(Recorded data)
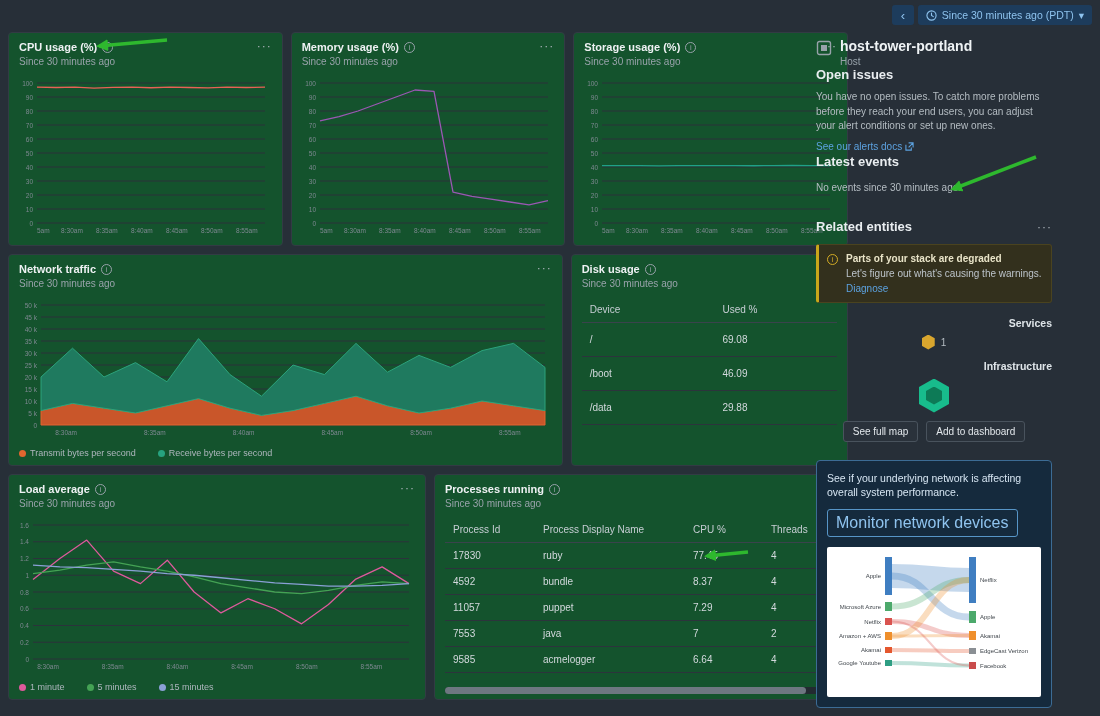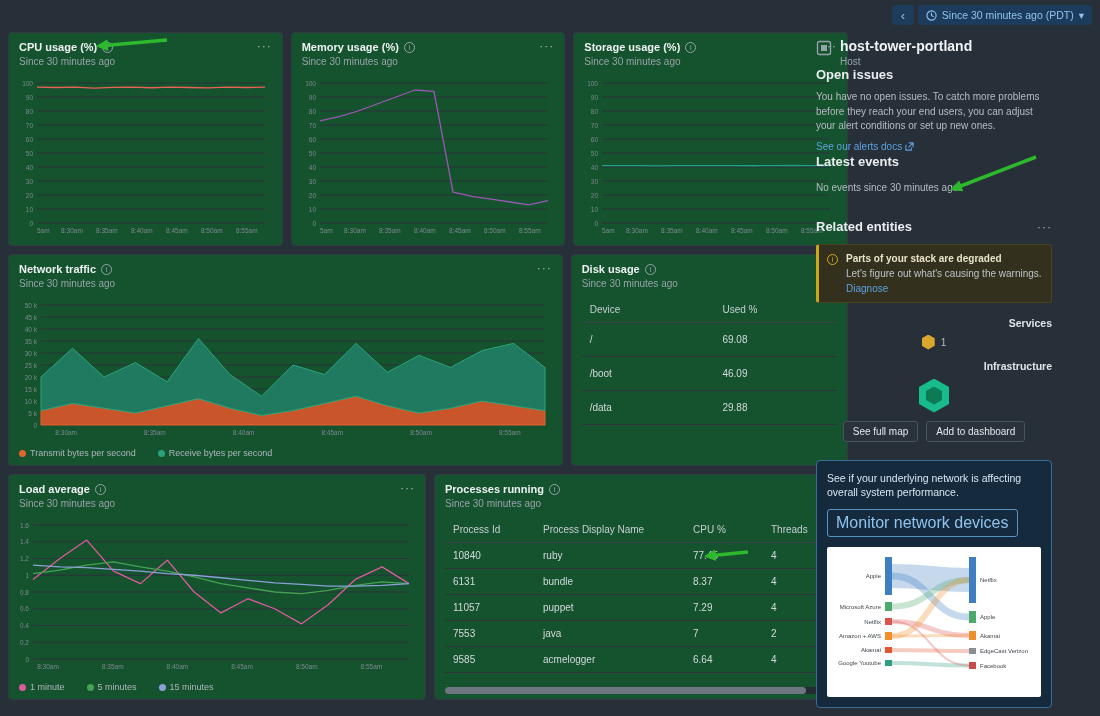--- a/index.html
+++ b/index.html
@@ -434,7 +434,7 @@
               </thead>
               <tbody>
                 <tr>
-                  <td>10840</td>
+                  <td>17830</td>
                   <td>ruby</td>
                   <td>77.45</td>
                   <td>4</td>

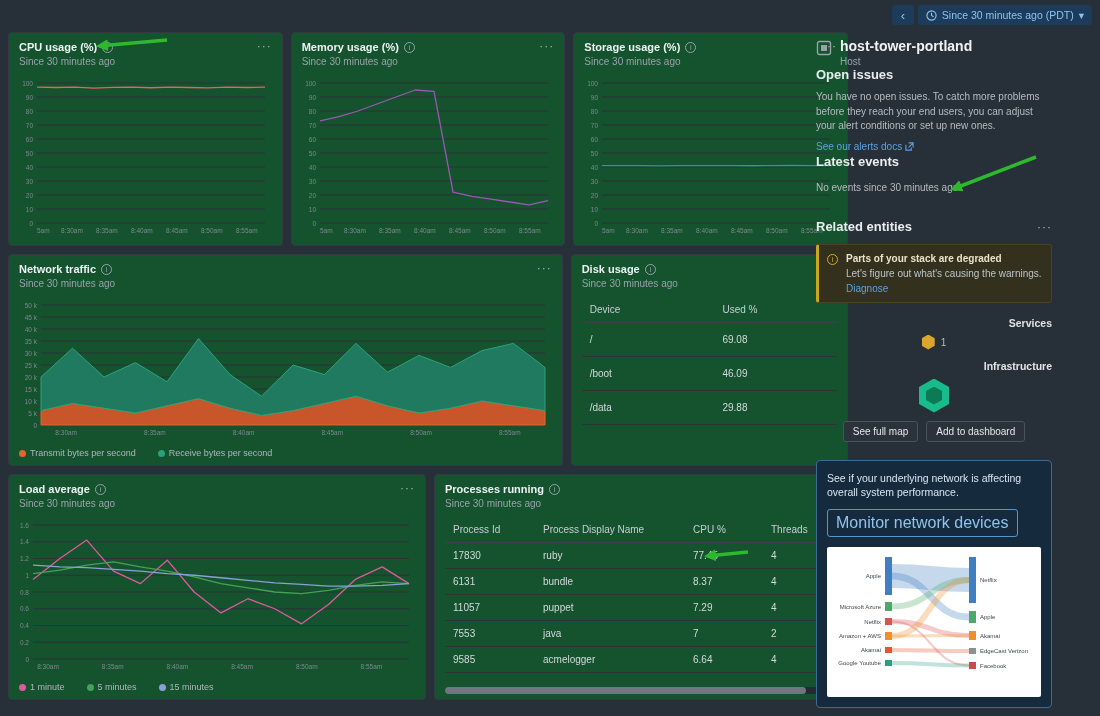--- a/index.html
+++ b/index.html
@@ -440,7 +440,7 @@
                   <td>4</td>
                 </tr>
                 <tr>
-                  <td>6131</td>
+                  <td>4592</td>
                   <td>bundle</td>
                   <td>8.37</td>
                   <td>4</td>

▶ **WHAT IS NEEDED**: All of the entries above should be copied exactly, except for the pictures.

▶ **SOLUTION FOR THIS PROBLEM**:
--- a/index.html
+++ b/index.html
@@ -434,7 +434,7 @@
               </thead>
               <tbody>
                 <tr>
-                  <td>10840</td>
+                  <td>17830</td>
                   <td>ruby</td>
                   <td>77.45</td>
                   <td>4</td>

--- a/index.html
+++ b/index.html
@@ -440,7 +440,7 @@
                   <td>4</td>
                 </tr>
                 <tr>
-                  <td>6131</td>
+                  <td>4592</td>
                   <td>bundle</td>
                   <td>8.37</td>
                   <td>4</td>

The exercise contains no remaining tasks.